コンティネンタルは、「都市における前後左右の安全な車両制御」プロジェクトに加えて、他のサブプロジェクトにも参加しています。運転支援システムの研究の最前線には、歩行者や自転車の信頼性の高い認識に加え、環境モデルの改良があります。特に歩行者との事故を避けるために、回避操作とブレーキとの組み合わせた緊急介入の取り組みが行われています。新車を評価する際に使用されるユーロNCAP衝突テスト向けの評価制度に交通弱者保護の項目が追加されて以降、その重要性は増しています。
ネットワーキングおよび通信によって促進される、効率的で安全な都市交通
コンティネンタルは、UR:BANの「ネットワークでつながった交通システム」プロジェクトにおいて、車両が交通信号と通信し、インターネットから情報を取得すれば、都市における交通がより効率的かつ安全に流れる可能性があることを実演しています。Car-to-X技術(C2X)に関する世界最大の研究プロジェクトの1つであるsimTDでは、交通安全を改善し、交通がスムーズに流れるようにするために、C2Xを日常的に使用することに関する持続可能性が既に証明されています。
コンティネンタルのインフォテイメント&コネクティビティ事業部で最先端技術に関するプロジェクトマネージャーを務めるホンジュン・プー(Dr. Hongjun Pu) は「原則として、車をインテリジェントインフラと接続します。そうすることで、ドライバーがその視野に入っていない状況を予測できるようにする、拡張したelectronic Horizonを構築しているのです」と述べます。「たとえば、交通信号のサイクルに関する情報を把握しており、車の現在地も分かっているのであれば、赤信号を避けるために車が維持すべき速度範囲を前もって計算することができるのです。」
インテリジェントインフラによる赤信号の回避
車は、モバイルネットワーク経由で交通信号のサイクルに関する位置情報データを受信します。その後、たとえばコンティネンタルによるM2XPro-Module (Motion Information to X Provider) から取得した位置データと、前述のデータを使用して、最も可能性の高い経路の推奨速度を次の数キロにわたって算出します。コンティネンタルは、そのようなデータに基づいて、都市交通で最も効率的かつスムーズに運転する方法を予測します。自動車メーカーは、この原理を利用して直接ドライバーに通知するか、たとえばアダプティブ・クルーズ・コントロールによって車の前後方向の制御を微調整することができます。

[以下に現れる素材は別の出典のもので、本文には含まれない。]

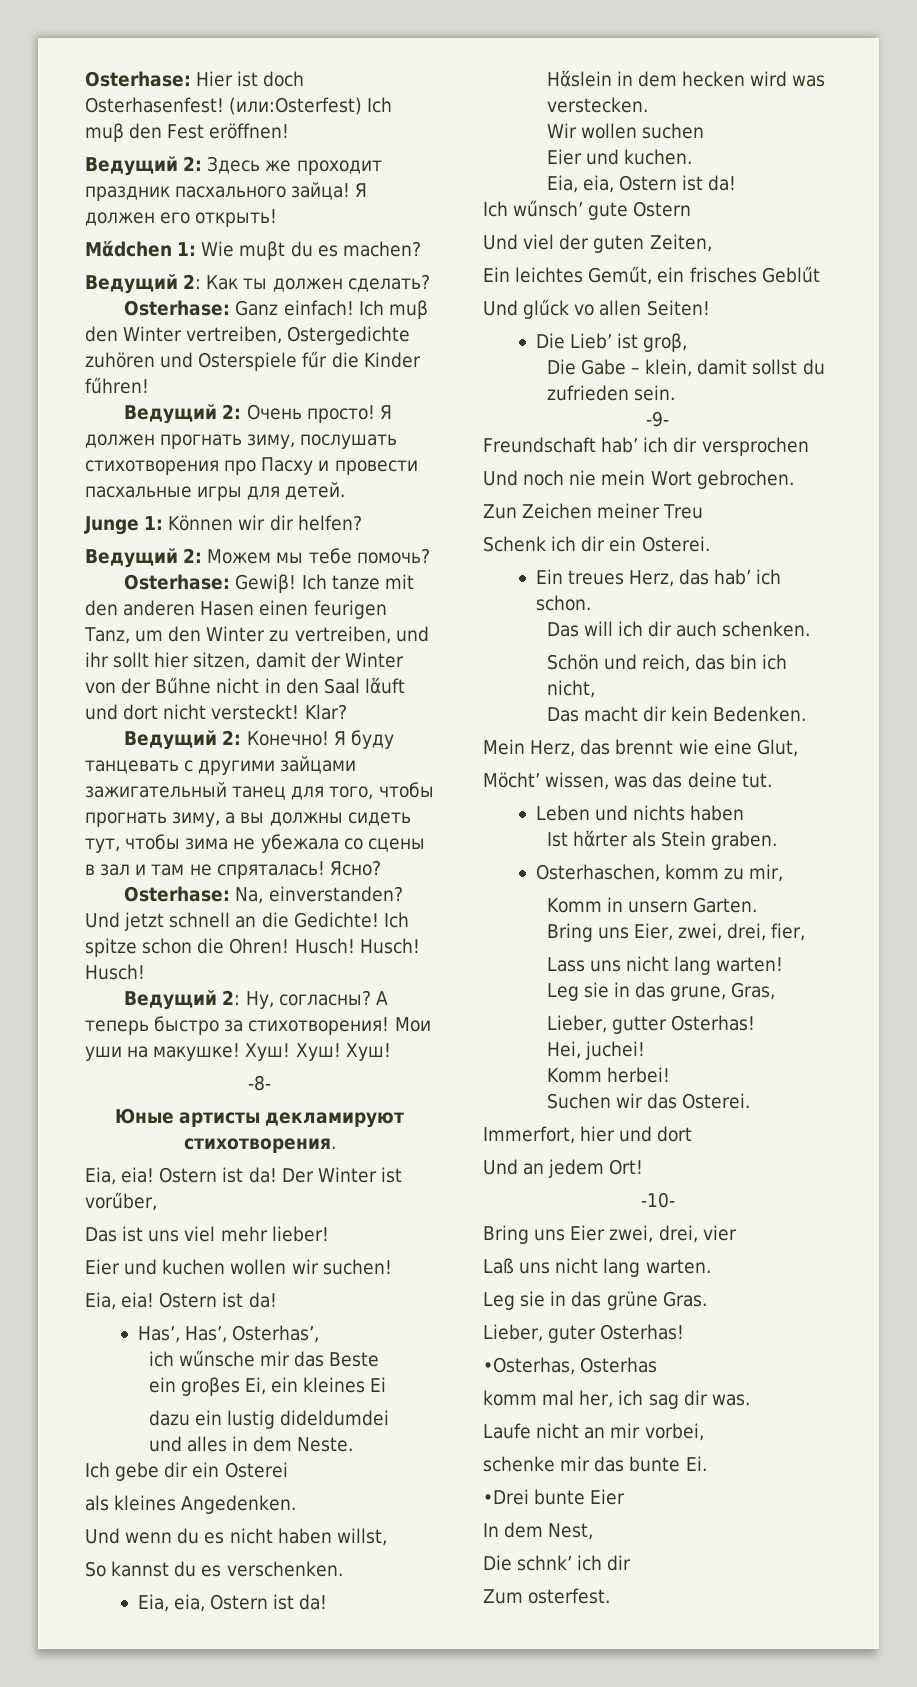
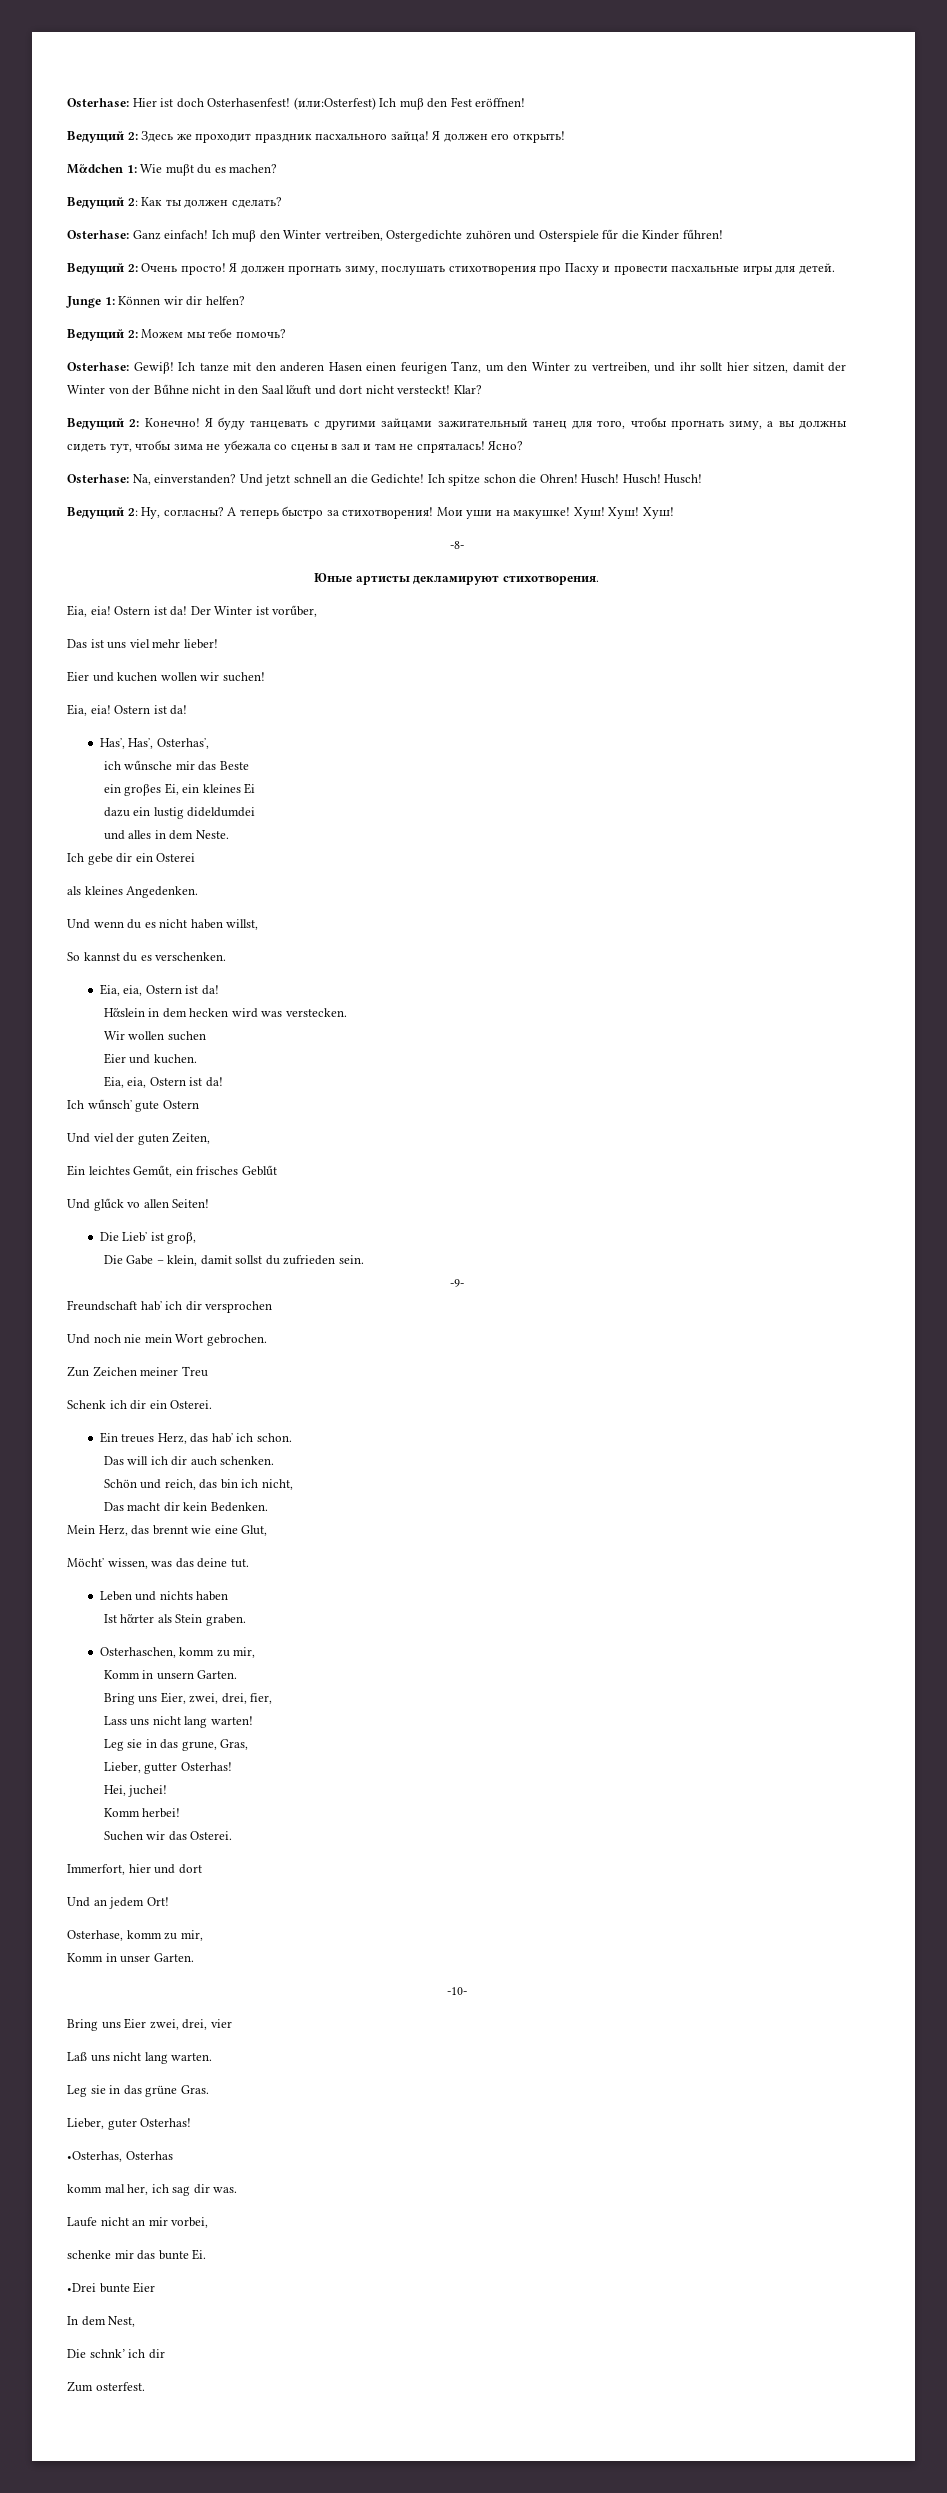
+ Osterhase, komm zu mir,
+ Komm in unser Garten.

車は、交差点に近づくと、車両間および車両とインフラ間の通信用に設計された、特別指定のWLAN ITS-G5規格を使用して交通信号と通信できます。車両は、この直接通信機能を活用することで、交差点、交通信号のサイクル、交差点の地形および形状に加え、MAP (交差点のトポロジー) 機能とSPaT (Signal Phase and Timing) 経由で、効果的な速度制限に関する信頼性の高い正確なデータを受信します。このシステムは、交通信号の緊急変更や工事による車線封鎖などの現在の状況を車両に伝えることもできます。ドライバーは、どの車線を運転すべきか、青信号で通過するにはどれぐらいの速度を保つ必要があるか、または赤信号で停止するタイミングなどを知ることができます。プーは「これにより交通の流れが改善されます。しかし、それはまた、不可避的な停止の前にエネルギー回復を活用するのに十分な時間において走行戦略を採用したり、信号が青に変わる直前にエンジンを始動させるためにアイドリングストップ機能を装備したりすることも可能になります」と述べています。「車両とインフラ間の直接的および間接的な通信を組み合わせることで、交差点で何が起こっているかを走行戦略の中で考慮しながら、インターネットからのデータを利用してドライバーの視野を拡大することができます。」